## Exercise directions
Print every entry again exactly, with no pictures.

(Revision comparison data)
____________________

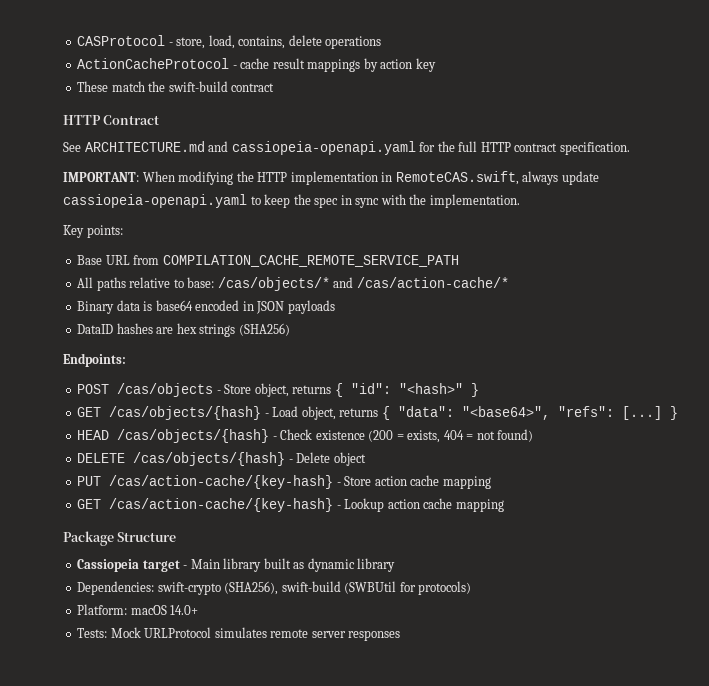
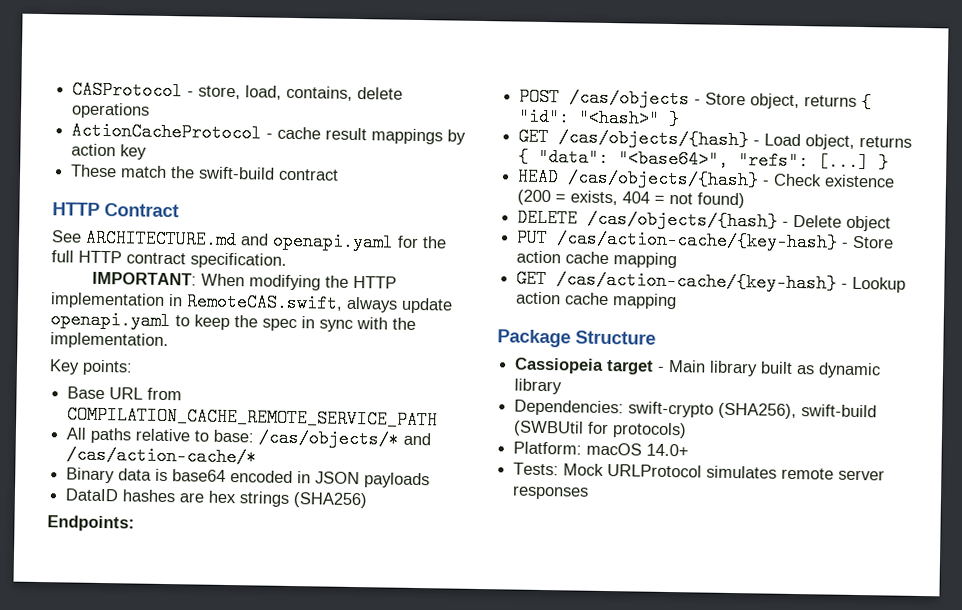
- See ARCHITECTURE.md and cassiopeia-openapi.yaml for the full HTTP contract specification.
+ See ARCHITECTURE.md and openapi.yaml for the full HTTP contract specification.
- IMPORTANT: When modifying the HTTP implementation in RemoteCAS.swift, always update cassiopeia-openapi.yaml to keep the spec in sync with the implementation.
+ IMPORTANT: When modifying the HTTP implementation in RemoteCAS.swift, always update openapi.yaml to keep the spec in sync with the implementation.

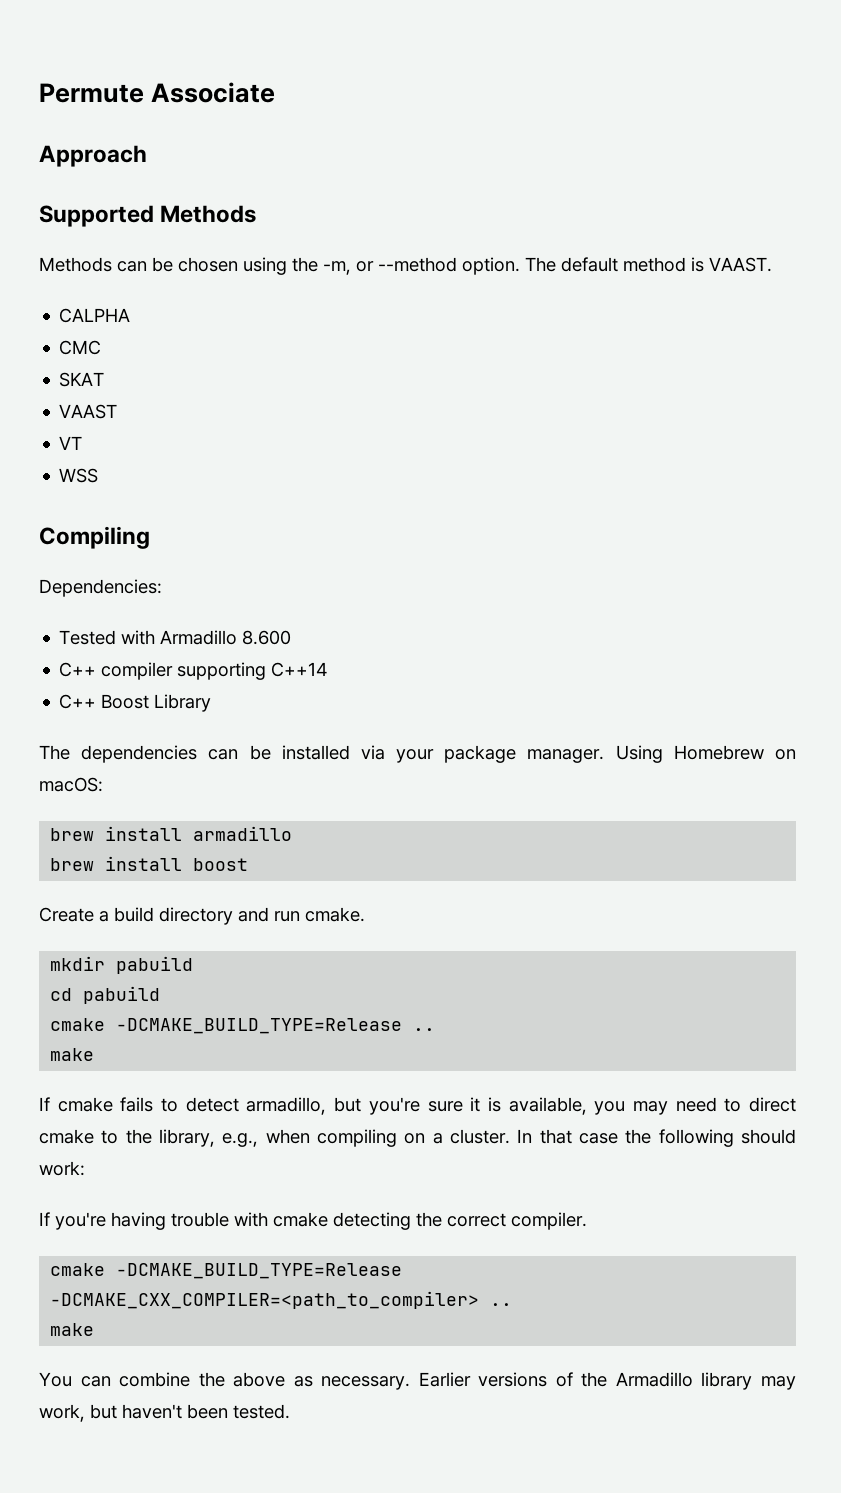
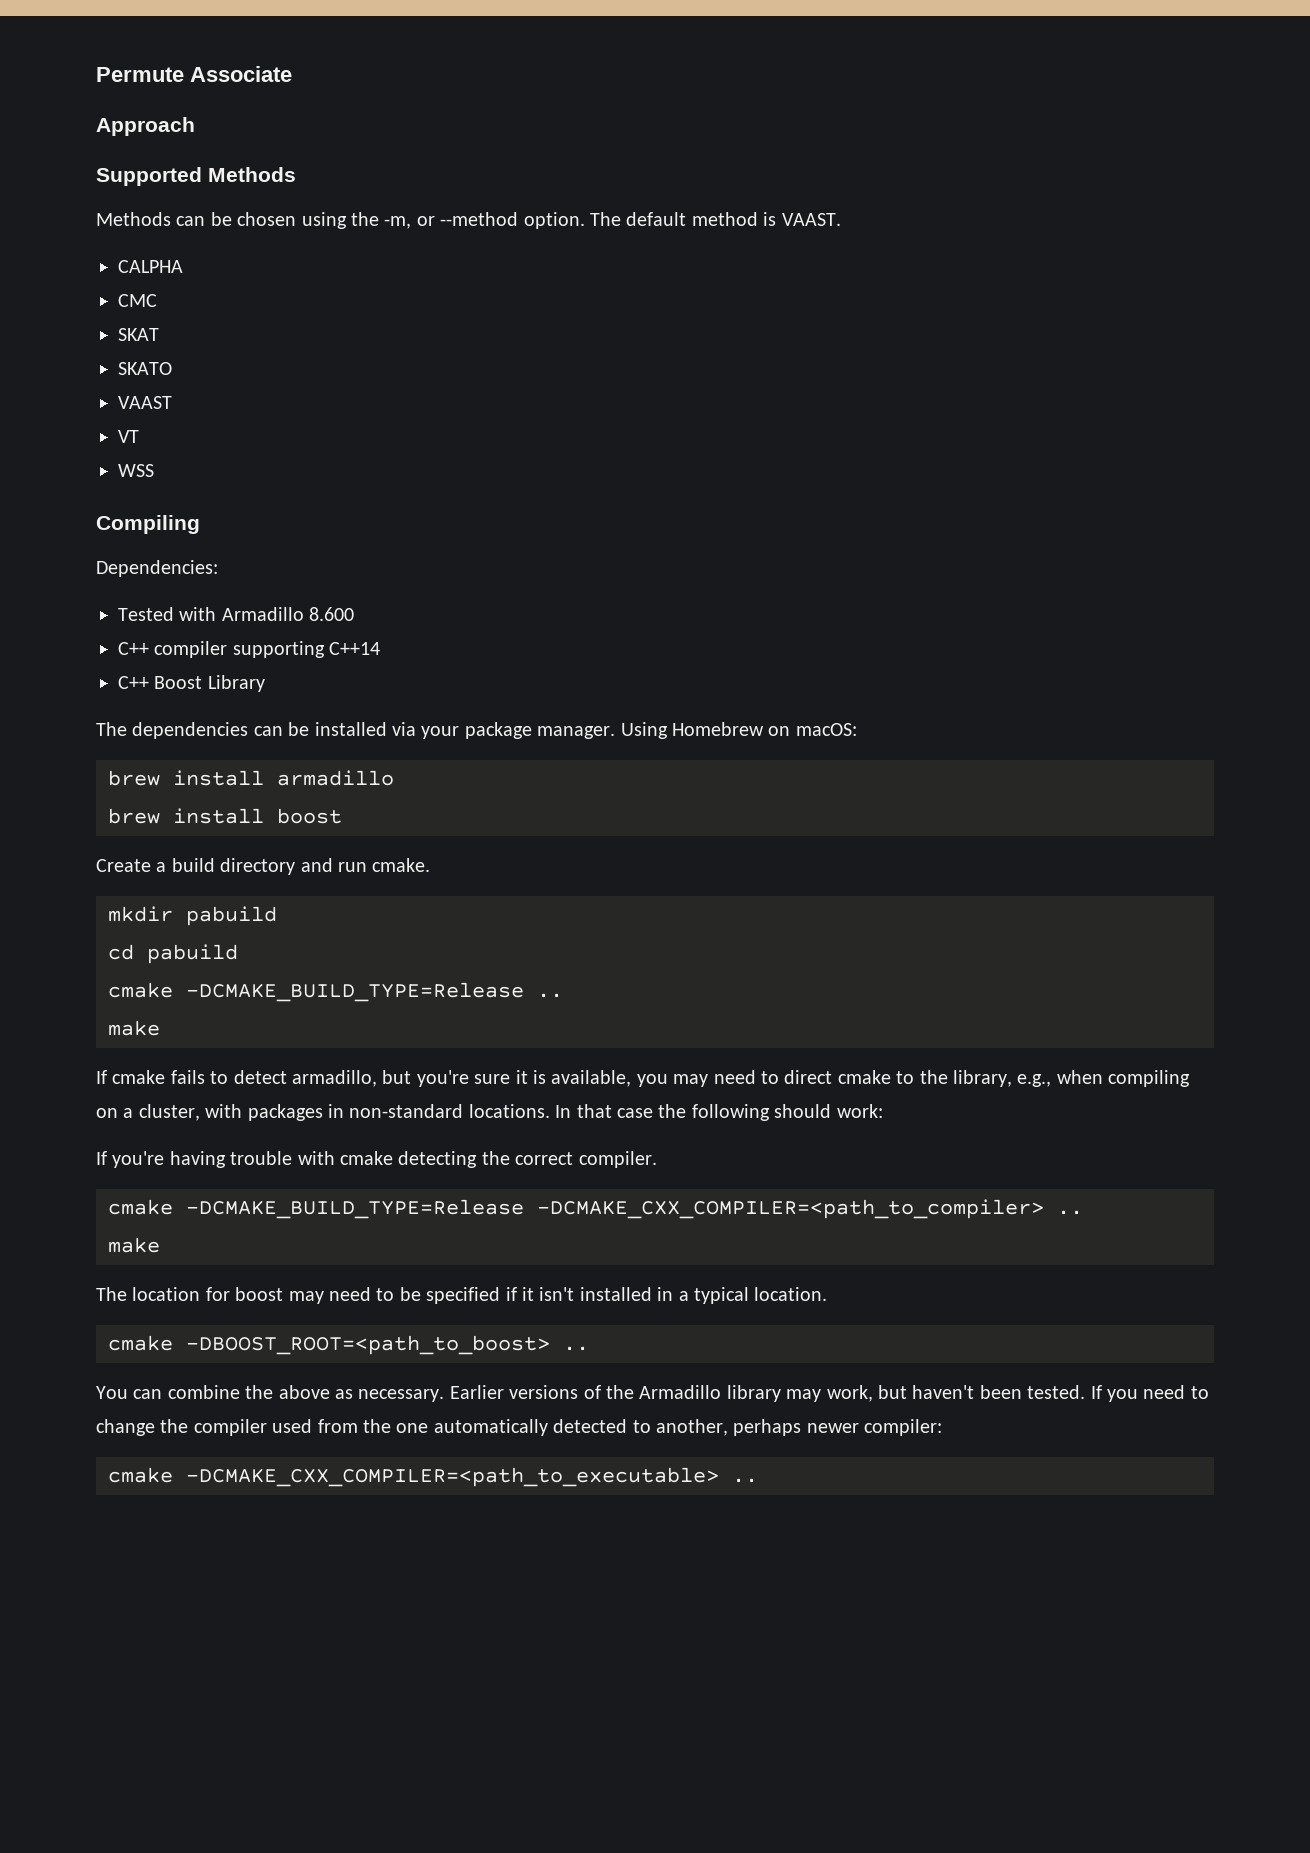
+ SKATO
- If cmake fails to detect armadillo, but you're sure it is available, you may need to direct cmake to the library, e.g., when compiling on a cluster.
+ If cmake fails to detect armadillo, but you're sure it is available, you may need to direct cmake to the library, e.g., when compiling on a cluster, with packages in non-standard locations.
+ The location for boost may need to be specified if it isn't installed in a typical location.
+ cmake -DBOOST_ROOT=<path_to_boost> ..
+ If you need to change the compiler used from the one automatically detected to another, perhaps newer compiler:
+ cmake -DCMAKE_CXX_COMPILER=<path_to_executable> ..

____________________

## Answer
- See ARCHITECTURE.md and cassiopeia-openapi.yaml for the full HTTP contract specification.
+ See ARCHITECTURE.md and openapi.yaml for the full HTTP contract specification.
- IMPORTANT: When modifying the HTTP implementation in RemoteCAS.swift, always update cassiopeia-openapi.yaml to keep the spec in sync with the implementation.
+ IMPORTANT: When modifying the HTTP implementation in RemoteCAS.swift, always update openapi.yaml to keep the spec in sync with the implementation.

+ SKATO
- If cmake fails to detect armadillo, but you're sure it is available, you may need to direct cmake to the library, e.g., when compiling on a cluster.
+ If cmake fails to detect armadillo, but you're sure it is available, you may need to direct cmake to the library, e.g., when compiling on a cluster, with packages in non-standard locations.
+ The location for boost may need to be specified if it isn't installed in a typical location.
+ cmake -DBOOST_ROOT=<path_to_boost> ..
+ If you need to change the compiler used from the one automatically detected to another, perhaps newer compiler:
+ cmake -DCMAKE_CXX_COMPILER=<path_to_executable> ..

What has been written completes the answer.